現地から我が国を見ると、絶望的な気分に襲われます。字面をいじる非平和的・非現実的な主張は哀しく、さすがに呆然とします。

今年もサトウキビを栽培している
私たちの目の前で起きている事態は、生やさしいものではありません。そして、平和と言い、気候変化と言い、他人事ではなくなりつつあります。
「緑の大地計画」は決して「テロ対策」でも「平和運動」でもありませんが、人が平和に生存する確実な現実策だと考えます。
先は長い道程ですが、これまでのご協力に心から感謝し、今後も変わらず、このフロンティアを守りたいと思います。
平成27年9月 記

(追記)
今夏の洪水は例年になく激しいものでした。しかも、予測できない不安定な気象が増えています。マルワリード用水路全流域が鉄砲水に襲われ、カマ郡・ベスード郡の取水設備や護岸も改修を余儀なくされました。

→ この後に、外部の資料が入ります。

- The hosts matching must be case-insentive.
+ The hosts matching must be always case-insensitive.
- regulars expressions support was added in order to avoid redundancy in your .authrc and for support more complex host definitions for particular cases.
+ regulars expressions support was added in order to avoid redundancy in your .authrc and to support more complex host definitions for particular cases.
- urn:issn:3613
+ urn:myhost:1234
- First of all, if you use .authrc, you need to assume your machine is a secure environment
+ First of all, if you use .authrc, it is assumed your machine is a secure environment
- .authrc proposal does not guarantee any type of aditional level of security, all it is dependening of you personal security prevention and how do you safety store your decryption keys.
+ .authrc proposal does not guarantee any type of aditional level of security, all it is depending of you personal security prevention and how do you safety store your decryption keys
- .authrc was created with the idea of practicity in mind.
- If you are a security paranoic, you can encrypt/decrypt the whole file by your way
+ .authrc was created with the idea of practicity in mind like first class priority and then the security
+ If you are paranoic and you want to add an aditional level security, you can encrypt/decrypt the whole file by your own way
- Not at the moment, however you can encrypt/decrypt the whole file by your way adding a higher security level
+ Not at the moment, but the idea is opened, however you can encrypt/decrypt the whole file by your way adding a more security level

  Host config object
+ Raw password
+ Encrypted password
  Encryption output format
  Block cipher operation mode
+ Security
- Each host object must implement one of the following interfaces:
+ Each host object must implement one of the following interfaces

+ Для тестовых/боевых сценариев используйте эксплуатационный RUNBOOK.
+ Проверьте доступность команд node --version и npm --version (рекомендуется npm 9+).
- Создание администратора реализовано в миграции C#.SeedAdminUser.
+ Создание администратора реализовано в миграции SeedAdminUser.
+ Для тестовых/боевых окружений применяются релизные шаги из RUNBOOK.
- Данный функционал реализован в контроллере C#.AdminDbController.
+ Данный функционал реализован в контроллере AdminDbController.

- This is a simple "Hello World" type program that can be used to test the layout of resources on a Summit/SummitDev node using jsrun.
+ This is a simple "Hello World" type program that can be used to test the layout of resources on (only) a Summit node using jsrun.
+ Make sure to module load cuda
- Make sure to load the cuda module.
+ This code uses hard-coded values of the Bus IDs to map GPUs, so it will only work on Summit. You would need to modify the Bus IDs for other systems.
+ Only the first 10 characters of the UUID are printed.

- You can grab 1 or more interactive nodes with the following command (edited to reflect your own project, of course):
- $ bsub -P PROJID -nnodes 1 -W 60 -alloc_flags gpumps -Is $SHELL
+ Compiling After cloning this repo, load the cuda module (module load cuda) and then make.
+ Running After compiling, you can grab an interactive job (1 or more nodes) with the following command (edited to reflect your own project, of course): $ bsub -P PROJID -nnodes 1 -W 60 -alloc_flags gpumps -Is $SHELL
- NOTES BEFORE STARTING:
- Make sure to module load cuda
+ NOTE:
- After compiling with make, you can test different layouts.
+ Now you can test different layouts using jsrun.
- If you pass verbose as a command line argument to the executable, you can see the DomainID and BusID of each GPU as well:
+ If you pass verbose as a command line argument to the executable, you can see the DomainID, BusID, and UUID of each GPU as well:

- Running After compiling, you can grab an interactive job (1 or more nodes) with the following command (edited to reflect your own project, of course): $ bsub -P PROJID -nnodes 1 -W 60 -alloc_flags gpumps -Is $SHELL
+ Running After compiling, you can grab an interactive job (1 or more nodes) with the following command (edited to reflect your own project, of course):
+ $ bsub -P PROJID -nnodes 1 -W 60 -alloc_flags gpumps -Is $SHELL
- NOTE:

建設中のミラーン堰では、洪水の直後に渇水状態となり、今冬の工事に向けて調査が進められ、かなり大規模な取水堰建設が予定されています。 今秋から、同時に多数地点での工事を進めざるを得ず、相当な難局と見ています。でも、私たちには希望があります。現地PMSの実戦部隊が着実に力をつけ、突発的な緊急事態への対応が迅速かつ適切になっているからです。

何とかこの流れを維持し、さらに他地域への展開を現実化したいと思います。いっそうの祈りとご支援をお願い申し上げます。